» The task
Check the listing below for lines that hold "dbox". How many are there? Please give only the number.

» Material supplied
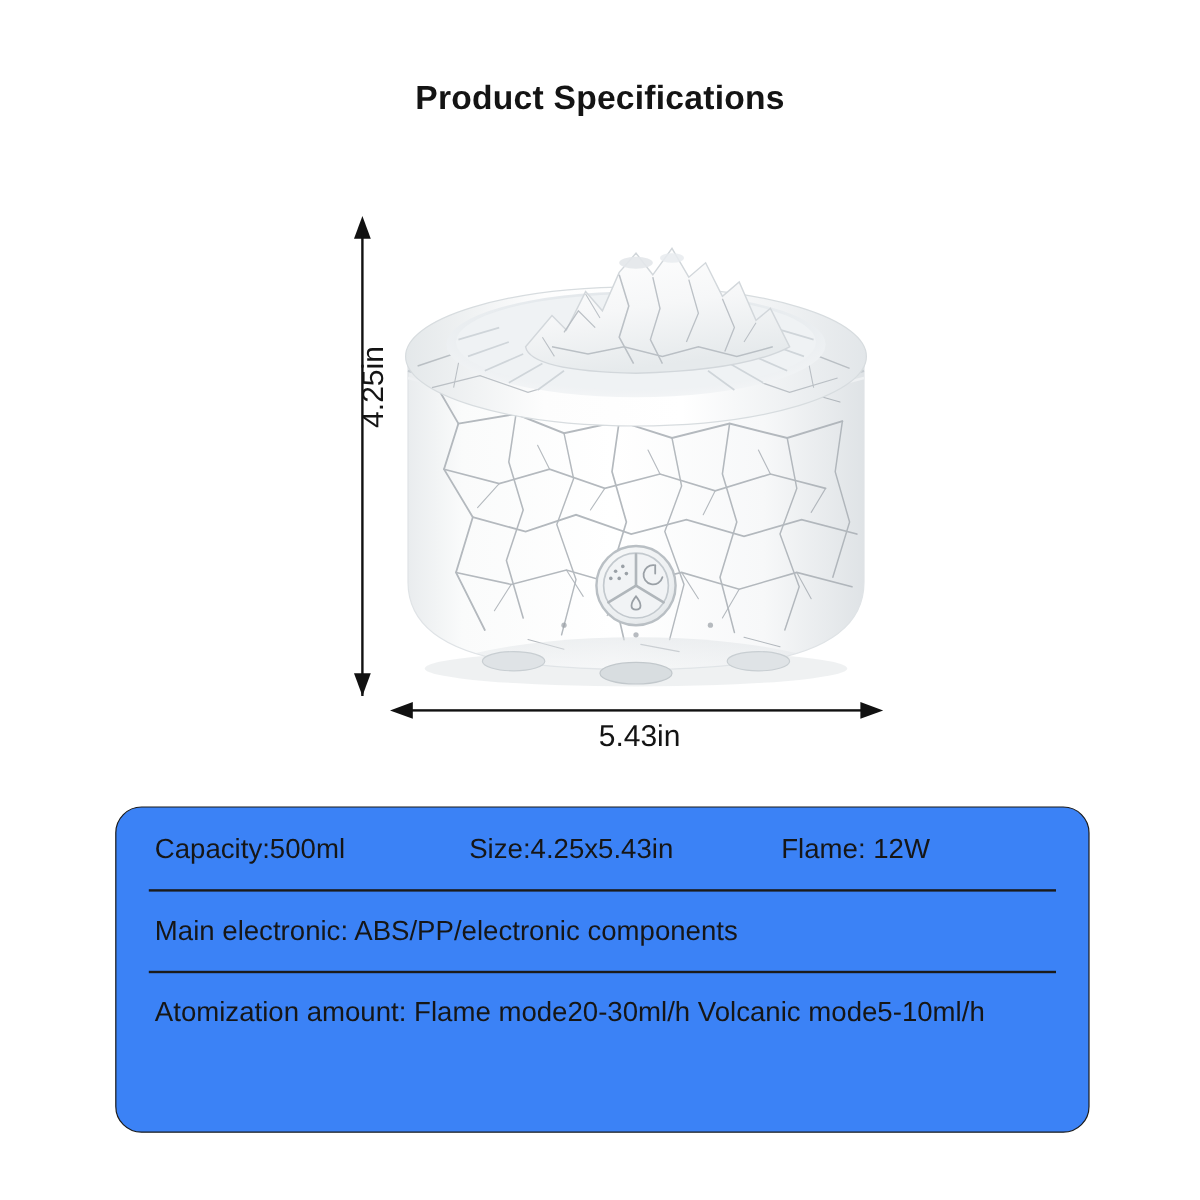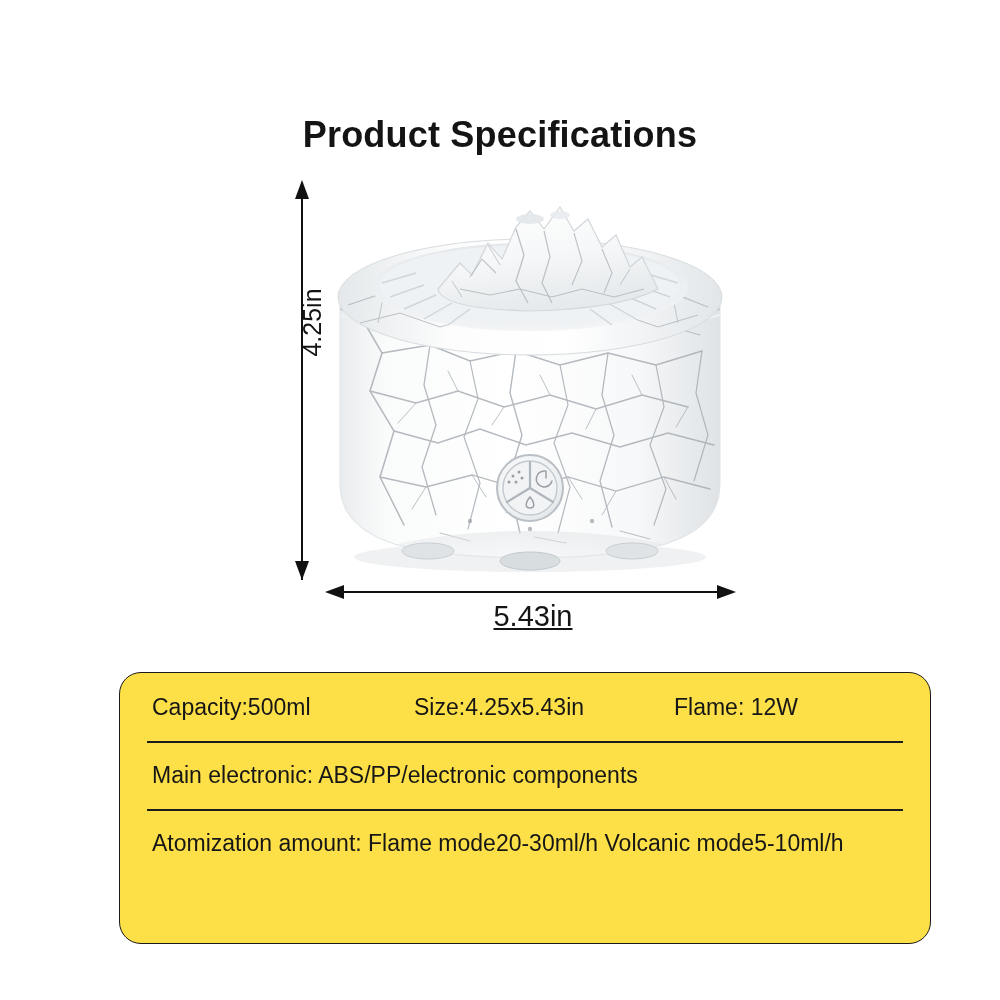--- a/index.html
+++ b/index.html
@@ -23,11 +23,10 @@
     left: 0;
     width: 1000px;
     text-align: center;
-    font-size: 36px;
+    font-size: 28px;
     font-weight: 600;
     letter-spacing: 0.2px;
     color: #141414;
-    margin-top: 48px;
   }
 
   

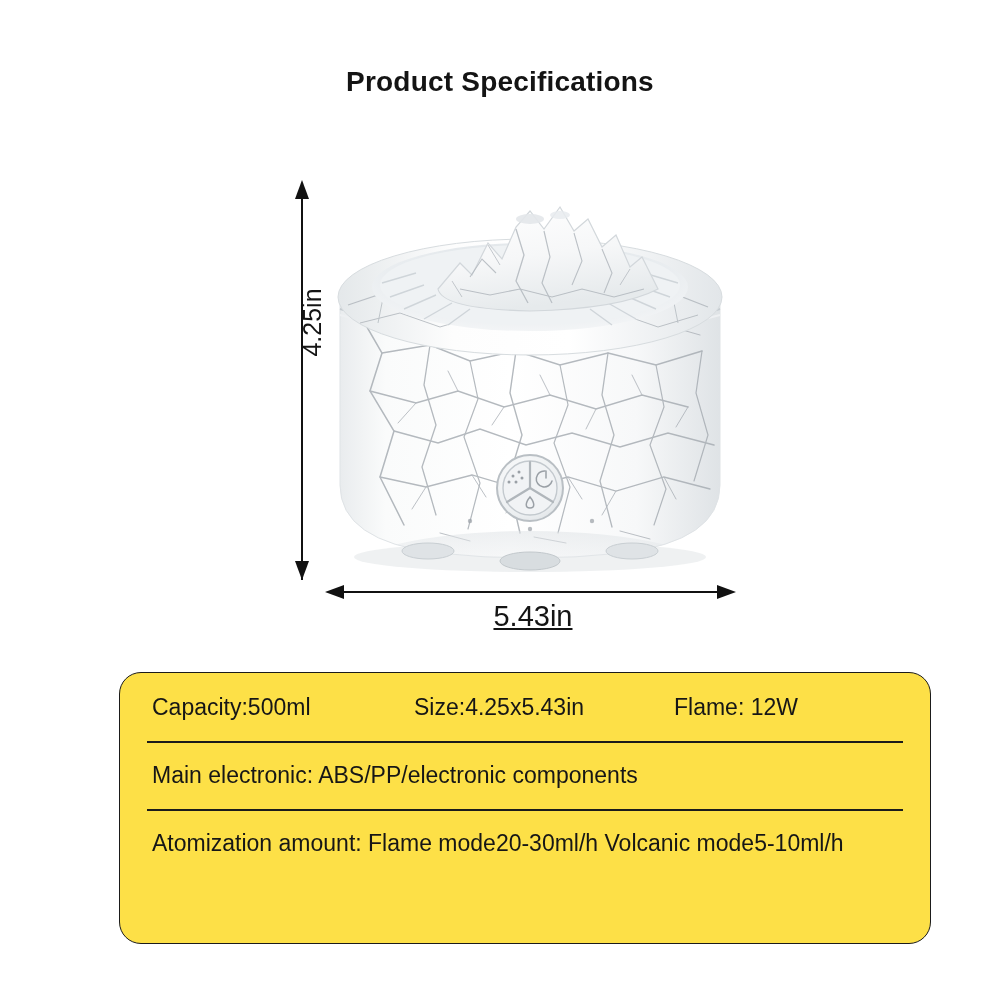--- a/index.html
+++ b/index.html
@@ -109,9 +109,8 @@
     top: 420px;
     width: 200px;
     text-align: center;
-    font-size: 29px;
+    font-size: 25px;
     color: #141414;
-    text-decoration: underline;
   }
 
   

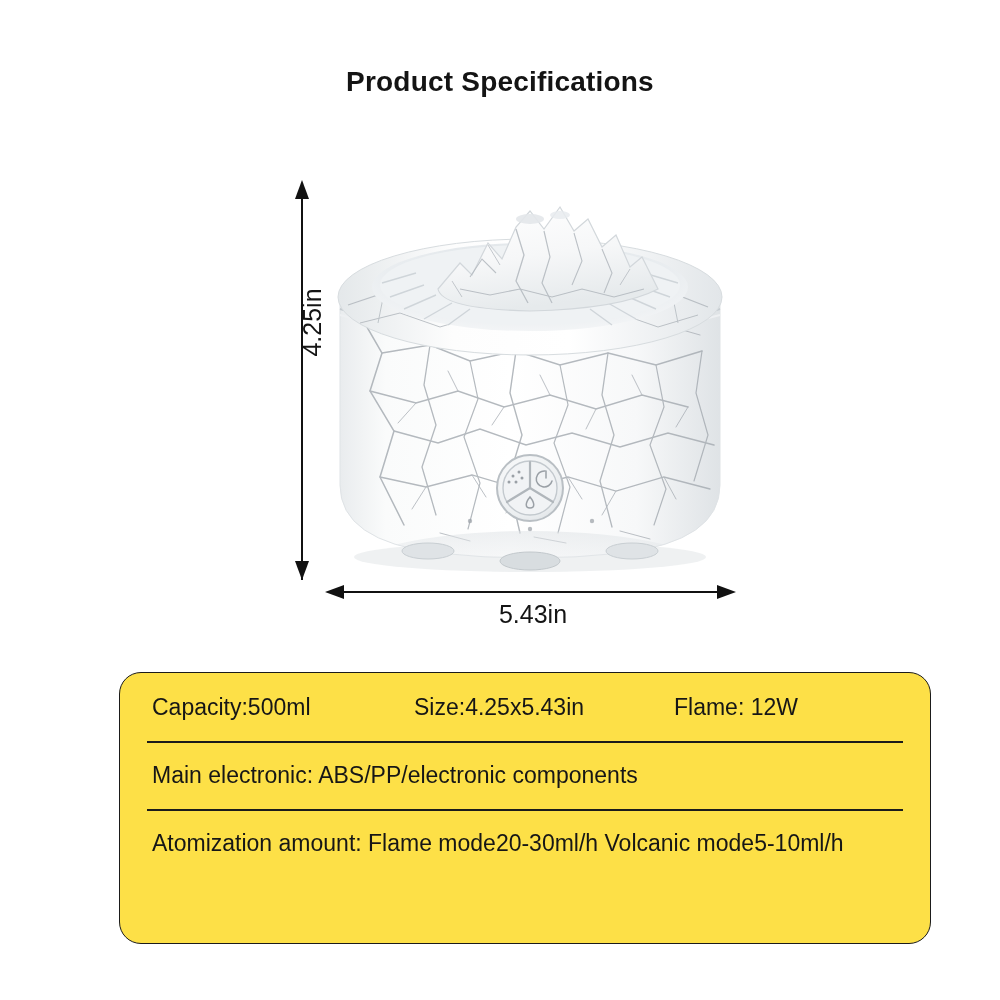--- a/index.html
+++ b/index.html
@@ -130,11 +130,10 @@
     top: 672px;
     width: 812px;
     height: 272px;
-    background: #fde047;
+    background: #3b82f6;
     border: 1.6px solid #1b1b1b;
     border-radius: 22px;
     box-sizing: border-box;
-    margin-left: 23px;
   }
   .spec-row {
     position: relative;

* * *

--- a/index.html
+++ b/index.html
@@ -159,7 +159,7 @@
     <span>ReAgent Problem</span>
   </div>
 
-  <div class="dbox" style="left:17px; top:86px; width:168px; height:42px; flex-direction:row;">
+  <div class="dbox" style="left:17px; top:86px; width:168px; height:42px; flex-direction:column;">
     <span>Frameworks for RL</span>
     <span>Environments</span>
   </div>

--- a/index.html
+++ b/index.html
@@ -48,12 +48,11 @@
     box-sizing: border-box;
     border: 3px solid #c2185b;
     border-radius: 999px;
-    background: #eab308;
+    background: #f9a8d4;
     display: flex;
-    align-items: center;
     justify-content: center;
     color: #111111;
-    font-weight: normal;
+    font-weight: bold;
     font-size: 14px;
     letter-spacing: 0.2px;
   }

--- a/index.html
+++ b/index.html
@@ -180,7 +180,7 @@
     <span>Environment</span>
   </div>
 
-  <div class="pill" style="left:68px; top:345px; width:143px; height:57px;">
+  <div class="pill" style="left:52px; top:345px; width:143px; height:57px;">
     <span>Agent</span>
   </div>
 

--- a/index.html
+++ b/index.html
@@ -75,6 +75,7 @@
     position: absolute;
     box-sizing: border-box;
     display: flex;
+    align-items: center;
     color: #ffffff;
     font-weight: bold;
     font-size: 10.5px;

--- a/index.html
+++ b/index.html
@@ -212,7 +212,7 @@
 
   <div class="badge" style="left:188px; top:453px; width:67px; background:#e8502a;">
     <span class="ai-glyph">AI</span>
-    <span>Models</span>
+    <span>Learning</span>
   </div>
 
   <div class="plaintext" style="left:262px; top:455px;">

» Task answer
2